Zeichen lo sapeva bene, come lo sapeva Ambrose Bierce per il quale la “carogna è il prodotto finito di cui noi siamo materia prima”.

Siamo in viaggio, infatti, da e verso i terreni individuati da Zender : lo scienziato pazzo del film di Pupi Avati, quello che nei terreni suddetti cercava di resuscitare i morti.

E di fatto produceva zombi assassini.

Ma sù, facciamo fare alla natura, non aumentiamo l’entropia: il lavoro di far fuori la gente lasciamolo a chi se ne occupa dall’inizio dei tempi.

Non facciamo gli zombi cannibali prima del tempo, abbiamo davanti tutta un’eternità.

CU(LTU)RA DI SE’

L’ironia era cifra dei versi di Zeichen.

E l’ironia salva dalla alienazione e quindi dalla violenza.

Insomma, come si evidenzia in un recente breve saggio su Foucault (“Ambiguità di Foucault ” di Marco Assennato, in Materiali Foucaultiani, IV, 7-8, pp. 53-66 ) : non c’è via di scampo, per fortuna, e solo nella vita falsa si può coltivare la vita vera.

Il nostro orticello, insomma, che è la nostra…anima?

L’autenticità si trova solo nelle pause fra una alienazione e l’altra.

La violenza, nasce sempre dalla reazione a questa verità, e dal suo rifiuto.

Dalla ricerca forsennata dell’assoluto, e del controllo : ma di questo player che è l’esistenza non possediamo il telecomando.

DELITTI ESEMPLARI

Un tizio ammazza un altro a Fermo perché è negro (nero? Di-colore?) dopo che quello aveva reagito sentendo chiamare la moglie scimmia (ironia della sorte, ma siam tutti scimmie, magari qualcuno è un po’ più scimmione. Chissà però se lo scimmione italiano avrebbe chiamato “scimmia!” un gorilla nella foresta.).

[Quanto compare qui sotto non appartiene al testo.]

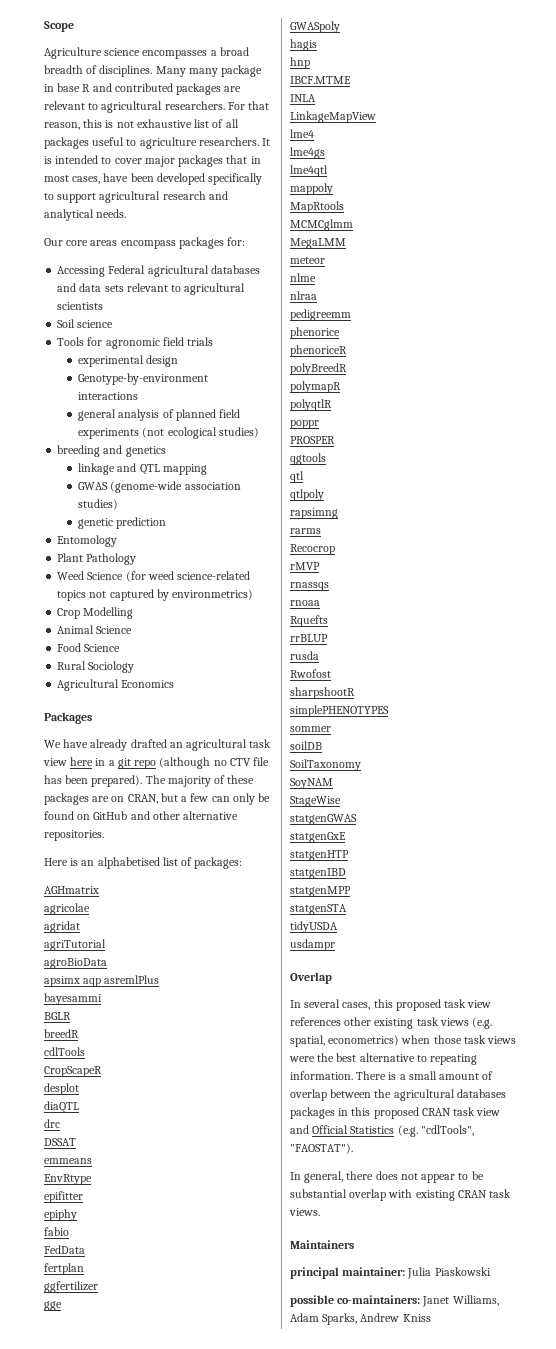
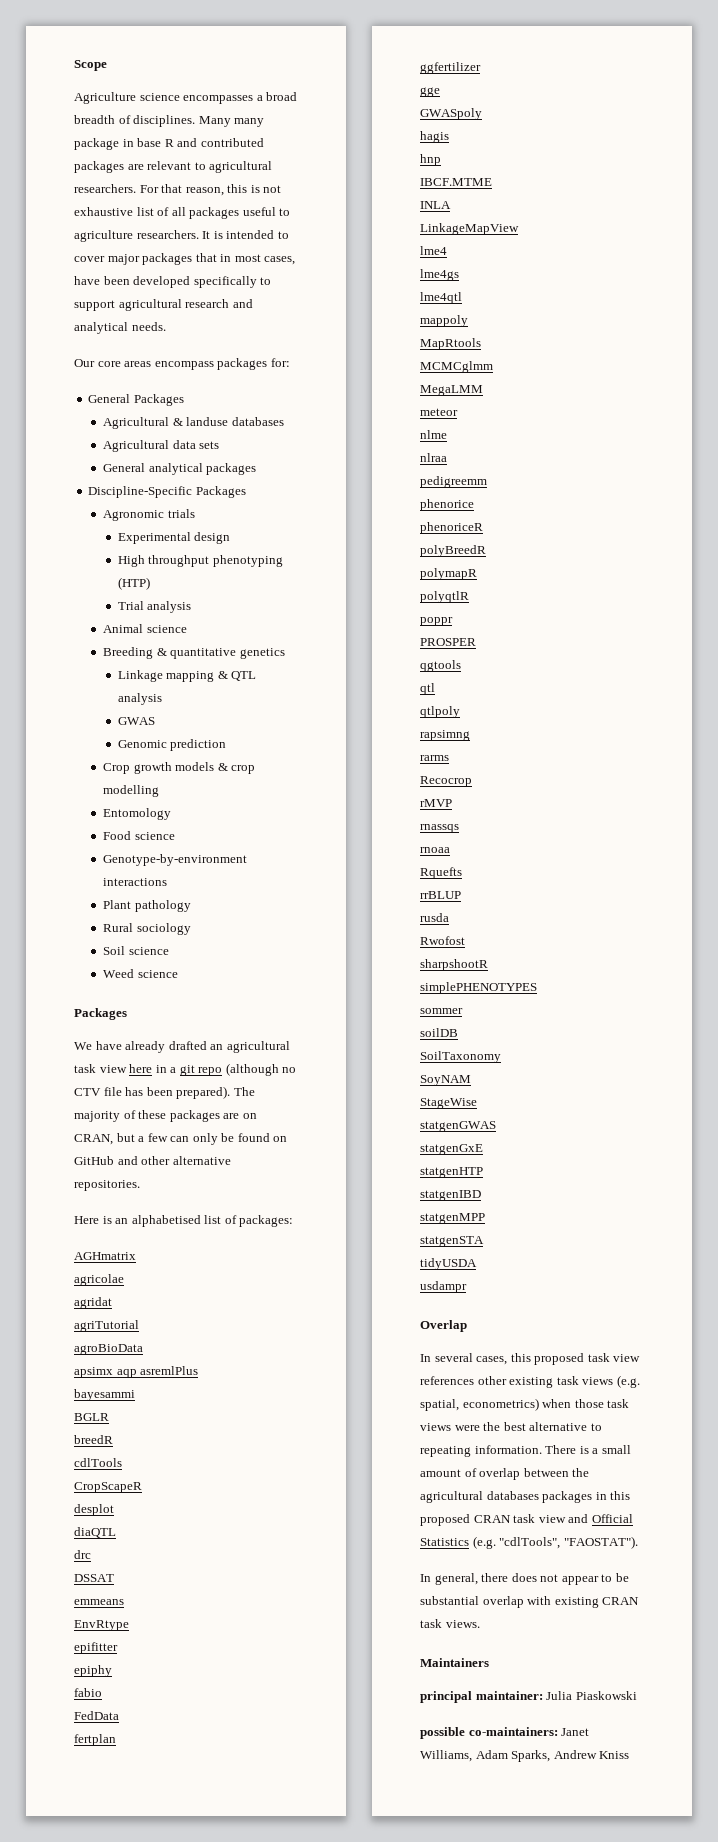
- Accessing Federal agricultural databases and data sets relevant to agricultural scientists
+ General Packages
+ Agricultural & landuse databases
+ Agricultural data sets
+ General analytical packages
+ Discipline-Specific Packages
+ Agronomic trials
+ Experimental design
+ High throughput phenotyping (HTP)
+ Trial analysis
+ Animal science
+ Breeding & quantitative genetics
+ Linkage mapping & QTL analysis
+ GWAS
+ Genomic prediction
+ Crop growth models & crop modelling
+ Entomology
+ Food science
+ Genotype-by-environment interactions
+ Plant pathology
+ Rural sociology
  Soil science
- Tools for agronomic field trials
- experimental design
- Genotype-by-environment interactions
- general analysis of planned field experiments (not ecological studies)
- breeding and genetics
- linkage and QTL mapping
- GWAS (genome-wide association studies)
- genetic prediction
- Entomology
- Plant Pathology
- Weed Science (for weed science-related topics not captured by environmetrics)
- Crop Modelling
- Animal Science
- Food Science
- Rural Sociology
- Agricultural Economics
+ Weed science

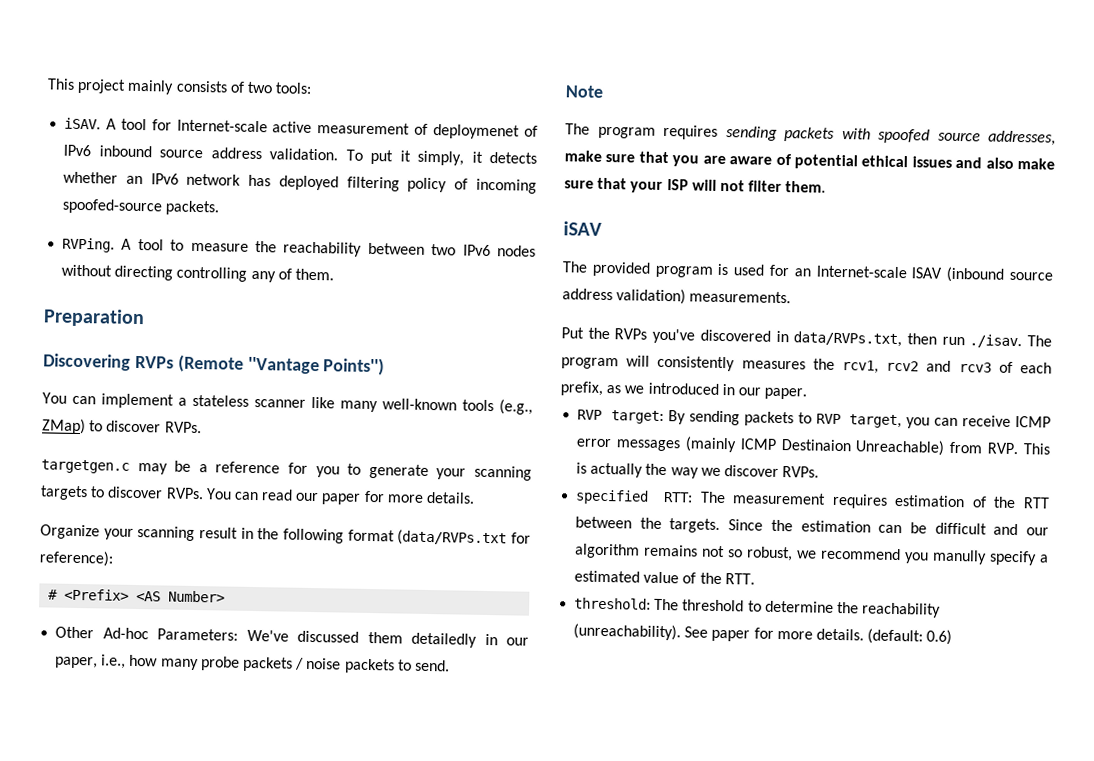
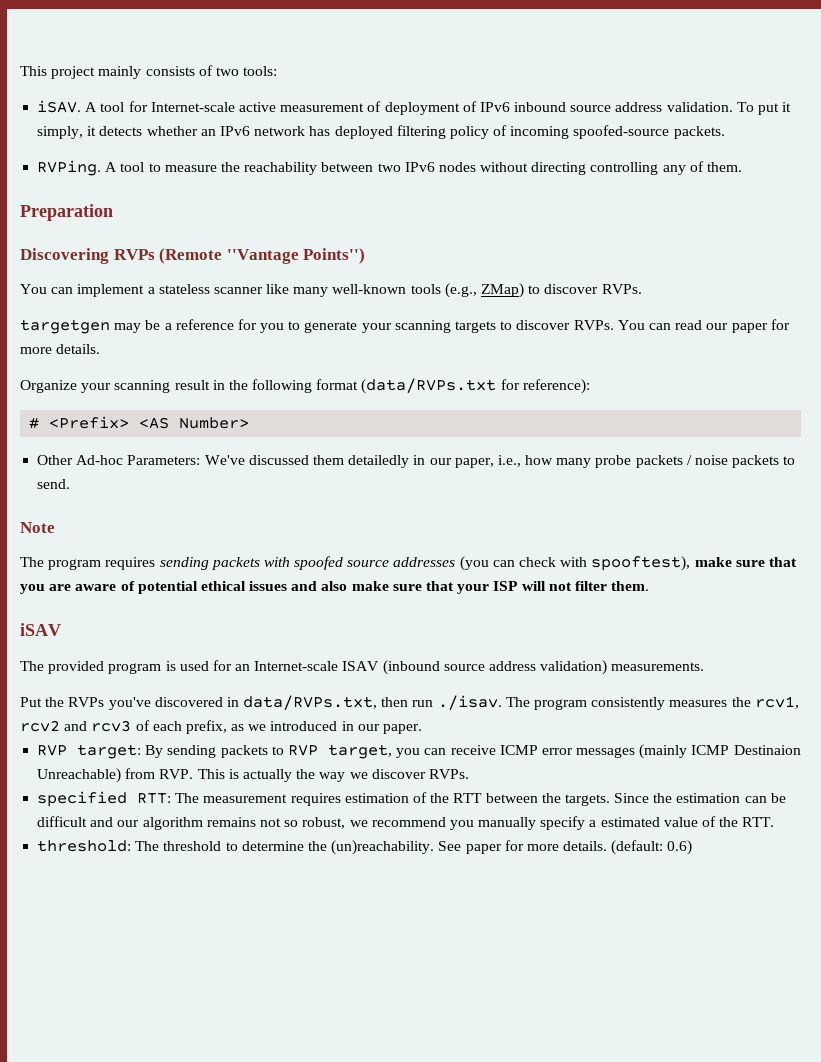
- A tool for Internet-scale active measurement of deploymenet of IPv6 inbound source address validation.
+ A tool for Internet-scale active measurement of deployment of IPv6 inbound source address validation.
- targetgen.c may be a reference for you to generate your scanning targets to discover RVPs.
+ targetgen may be a reference for you to generate your scanning targets to discover RVPs.
- The program requires sending packets with spoofed source addresses, make sure that you are aware of potential ethical issues and also make sure that your ISP will not filter them.
+ The program requires sending packets with spoofed source addresses (you can check with spooftest), make sure that you are aware of potential ethical issues and also make sure that your ISP will not filter them.
- Put the RVPs you've discovered in data/RVPs.txt, then run ./isav. The program will consistently measures the rcv1, rcv2 and rcv3 of each prefix, as we introduced in our paper.
+ Put the RVPs you've discovered in data/RVPs.txt, then run ./isav. The program consistently measures the rcv1, rcv2 and rcv3 of each prefix, as we introduced in our paper.
- Since the estimation can be difficult and our algorithm remains not so robust, we recommend you manully specify a estimated value of the RTT.
+ Since the estimation can be difficult and our algorithm remains not so robust, we recommend you manually specify a estimated value of the RTT.
- threshold: The threshold to determine the reachability (unreachability).
+ threshold: The threshold to determine the (un)reachability.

Magari quel signore nigeriano, che era un medico, in un parallelo universo avrebbe salvato una vita, magari propria quella del suo aggressore, mentre ora e qui non potrà più.

Ironia-della-sorte (!)

L’americano era giunto da oltreoceano, dopo aver sconfitto un tumore, per finir qui ; l’africano (scampato a quella cosa da Stephen King che è Boko Haram) era giunto da oltreildeserto per finir qui.

 

Studenti mezzeseghe sterminano e torturano dei disgraziati a Dacca, perché non trovano la ragazza e si annoiano e si mettono a praticare quel gioco di ruolo chiamato “terrorista islamico anche tu” (ma non sarà che si annoiano e per questo non trovano la ragazza? Pensiero difficile da scacciare con la sola violenza virtuale dei videogames, quindi si fa prima a praticarne di reale – tanto niente è mai abbastanza reale).

 

Ometto ammazza Jo Cox urlando Britain first!

L’Europa si sveglia madida-di-sudore.

E sembra l’assassinio di Jean Jaures nel 1914.

 

Maschi che uccidono le compagne-amiche-mogli-fidanzate perché pensano che solo così sono capitani di se stessi.

Storia vecchia..format consolidato.

PALINGENESI DEL PALINSESTO

Serve un nuovo sceneggiatore. Ci serve un’iniezione di ironia, per prendere un po’ di distanza da noi stessi.

Ironia vuol dire pace, e ci serve quindi per starcene un po’ con noi stessi in pace, che non è facilissimo.

Prendiamoci allora una pausa di riflessione, magari ci risentiamo fra un po’ di tempo, che ne dite?